Action item
Lines to restate from the data below: from the one containing "[55,195,68,205] ☐ -> [469,178,490,195] ☑" to the one containing "(274, 200) none", both included. Give them again exactly, and only them.

Data provided
====
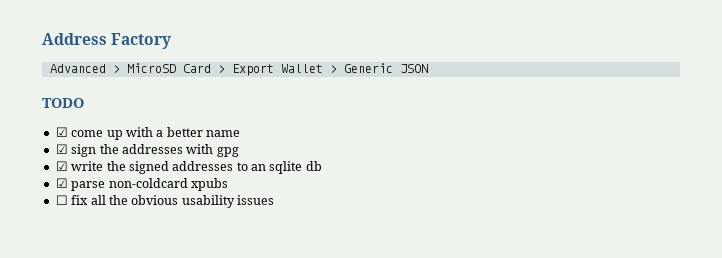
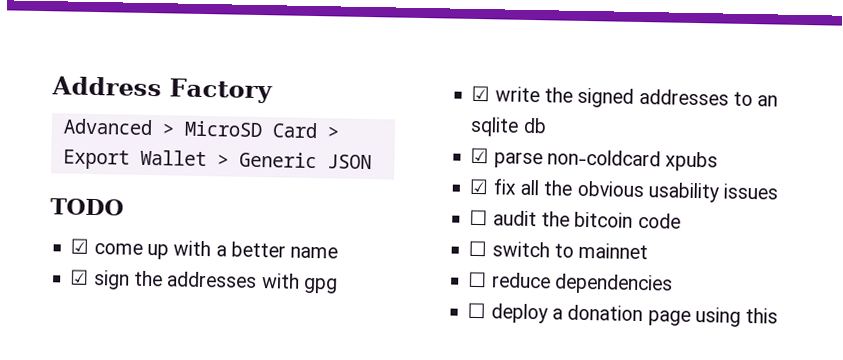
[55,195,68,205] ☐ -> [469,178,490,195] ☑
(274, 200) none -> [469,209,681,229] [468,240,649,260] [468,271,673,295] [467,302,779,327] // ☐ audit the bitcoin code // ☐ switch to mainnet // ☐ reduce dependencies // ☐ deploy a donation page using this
====
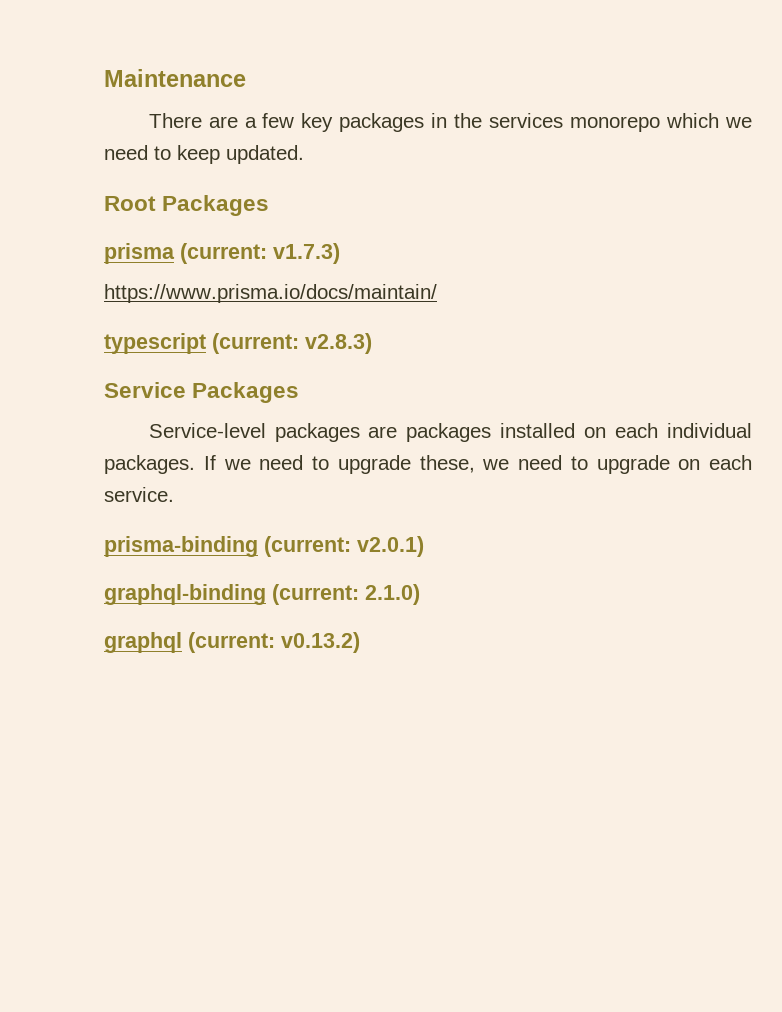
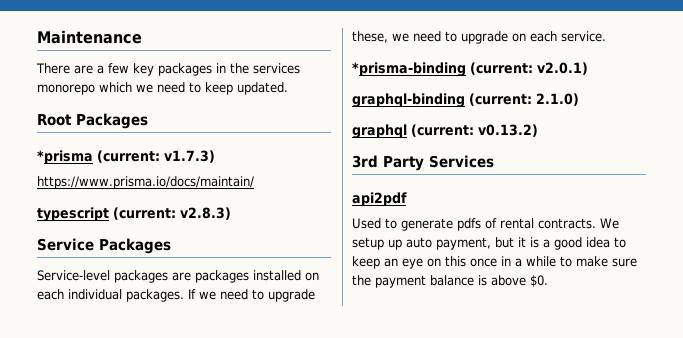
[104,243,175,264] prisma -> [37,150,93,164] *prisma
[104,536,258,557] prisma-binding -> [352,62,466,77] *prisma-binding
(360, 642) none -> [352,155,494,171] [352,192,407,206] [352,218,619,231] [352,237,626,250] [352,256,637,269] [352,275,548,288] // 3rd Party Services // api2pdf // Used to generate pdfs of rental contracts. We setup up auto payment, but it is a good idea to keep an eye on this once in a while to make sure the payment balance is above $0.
====
Answer box
[55,195,68,205] ☐ -> [469,178,490,195] ☑
(274, 200) none -> [469,209,681,229] [468,240,649,260] [468,271,673,295] [467,302,779,327] // ☐ audit the bitcoin code // ☐ switch to mainnet // ☐ reduce dependencies // ☐ deploy a donation page using this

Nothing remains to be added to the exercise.